Tomei a liberdade de escrever esta resenha ilustrando-a com alguns dos muitos desenhos que tenho colecionado, e algumas observações pessoais que tenho feito a partir da tentativa de ler esses desenhos com uma maior profundidade. Espero que possamos estabelecer uma troca e um diálogo sobre esses desenhos e minhas reflexões.
Observação importante: Trechos do livro são colocados sob a forma de citações, marcadas em itálico e em cor cinza, para facilitar a visualização e organizar o texto sob a forma de um diálogo com as idéias da autora.

O "Desenho Cultivado"

A palavra ‘cultivado’ no título do livro remete-se à noção de cultura como a de semear, arar, adubar, cuidar e colher, e é ilustrativa da linha que o texto segue: superando a visão tradicional de ensino de arte como mero domínio de técnicas e cópia de modelos, e a visão escolanovista de livre expressão e espontaneísmo, a tese do livro é a de propor uma arte-educação que leve em conta as experiências prévias do aluno, sua vivência cultural, seu conhecimento de mundo, suas habilidades e necessidades, e ajude-o a avançar em seus conhecimentos, "caminhando de níveis de menos saber para níveis de mais saber".
A feliz escolha do termo ‘cultivar’ ilustra bem o trabalho do professor nessa proposta: o de conhecer bem o solo, semear conhecimentos e vê-los crescer e frutificar. Nem tudo está sob seu controle: há o clima, as pragas, os imprevistos. Mas se ele tem conhecimento de seu ofício, muito pode fazer: corrigir o solo, retirar as pedras, criar um sistema de irrigação, colher no tempo certo.

Não há um fruto igual a outro, ainda que todos sejam bons e saborosos. E cada fruto carrega consigo a semente, capaz de gerar outras árvores, outras vidas, em um ciclo cujo fim o semeador sequer vislumbra...

“ Desde a educação infantil podemos propiciar um universo rico de aprendizagens em desenho, expandindo o universo cultural das crianças, trabalho que pode seguir orientado pelas idéias em ação das crianças. Essas idéias, motores dos atos de desenho, são construídas, primordialmente, na prática desenhista e na interação de cada um com a diversidade dos desenhos presentes nos ambientes.”

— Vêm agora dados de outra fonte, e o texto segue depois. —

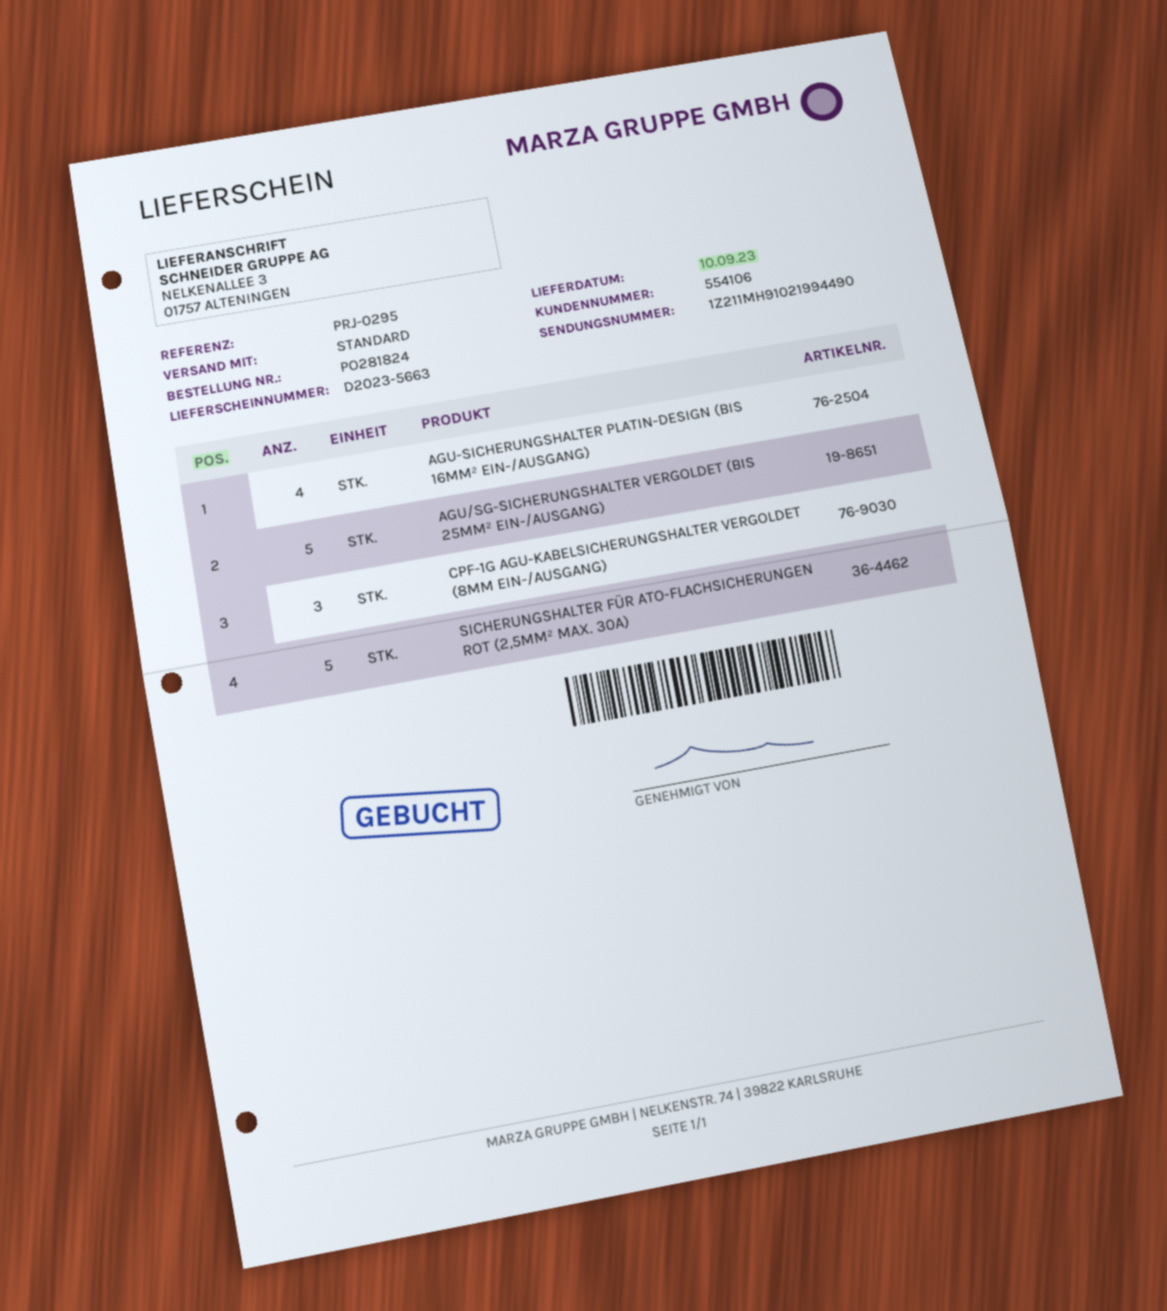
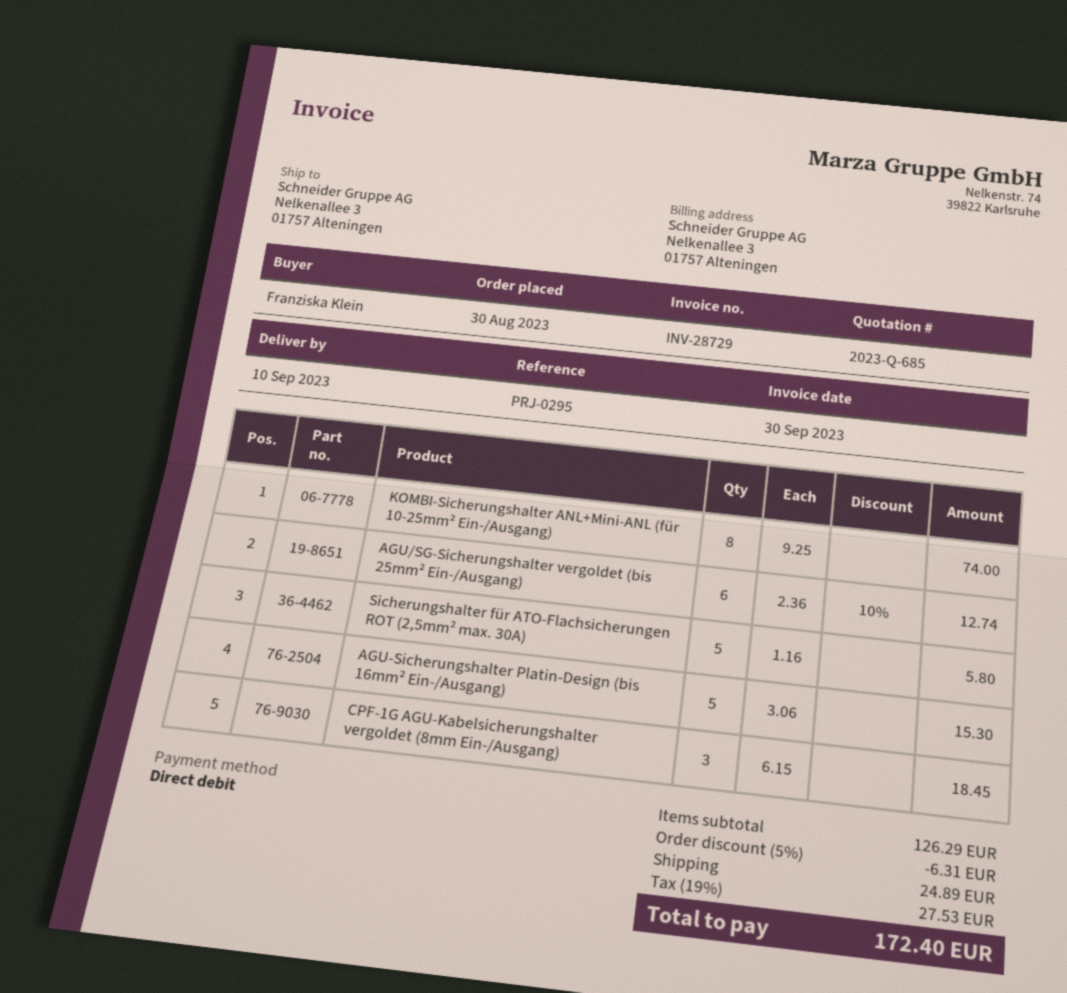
AGU-SICHERUNGSHALTER PLATIN-DESIGN (BIS 16MM² EIN-/AUSGANG): 4 -> 5
AGU/SG-SICHERUNGSHALTER VERGOLDET (BIS 25MM² EIN-/AUSGANG): 5 -> 6
KOMBI-Sicherungshalter ANL+Mini-ANL (für 10-25mm² Ein-/Ausgang): none -> 8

Na introdução do livro propõe-se uma visão do desenho infantil que foge da idéia de dom, talento ou aptidão, esclarecendo a opção por uma visão construtivista do desenho como “objeto simbólico e cultural, expressivo e construtivo, individuado e influenciado pela cultura”, acessível a todos através do ensino-aprendizagem, que caminha “do pré-simbolismo à construção de poéticas próprias, com marca pessoal e diversidade cultural”. Traça-se um contexto histórico do ensino de desenho na escola, contrastando duas visões: a tradicional e a renovada, com idéias que podem ser sintetizadas no esquema abaixo:

Tendência Tradicional:
Calcada na concepção neoclássica.
Propostas de desenho natural, decorativo, geométrico e pedagógico (para ilustrar aulas)
Didática de cópia de modelos e treino de habilidades, exercícios para fixar pela repetição e aprimorar a destreza motora.
Passos de progressão sucessiva, do mais fácil para o mais difícil, do simples para o complexo.
Não se consideram as diferenças individuais
Ensino centrado na autoridade do professor
Conteúdos: noções de proporção, composição, teoria da luz e sombra, texturas, perspectiva.
Ênfase no produto.

Tendência Renovada
Concepção de desenho como atividade expressiva, livre, e natural da infância;
Didática de exploração livre de materiais e técnicas
Estímulo à imaginação e à criatividade
Liberdade compreendida como qualidade livre de influências do meio
Pensar, sentir e perceber.
Ensino centrado no indivíduo.
Ênfase no processo e no desenvolvimento do potencial criador
Nesse capítulo faz-se também um apanhado histórico dos congressos internacionais de desenho presente na obra Estética e Pedagogia, de Irena Wojnar, que mostra como as concepções de desenho e de seu ensino foram evoluindo ao longo do século XX, rompendo com uma visão onde o aprendizado se dá por introjeção de modelos sem interpretações ou transformações pessoais a um trabalho de criação pessoal. Uma das conquistas destacadas é a visão de erro na produção infantil, que passa a ser considerado parte do processo de desenvolvimento e não como algo a ser corrigido pela intervenção do adulto. Outra conquista é a noção de uma educação estética, ideal da escola renovada e que se torna paradigma para a formação geral do indivíduo.A psicologia e o estudo psicológico do desenho da criança, a partir da segunda metade do século XIX, permitiu que avançássemos em nossa concepção do desenho infantil sob uma perspectiva de criação e de jogo. Com base em Piaget, o texto explicita alguns conceitos de desenvolvimento infantil e seu reflexo na produção dos desenhos:




No período sensório-motor a inteligência da criança é eminentemente prática, a criança assimila o mundo através de suas percepções e não há ainda a possibilidade de representação. Sua produção gráfica expressa o jogo de exploração e imitação que é a pré-figuração. Aos poucos a criança torna-se mais consciente da ligação entre os seus movimentos e os traços no papel, o que a estimula a variar esses movimentos.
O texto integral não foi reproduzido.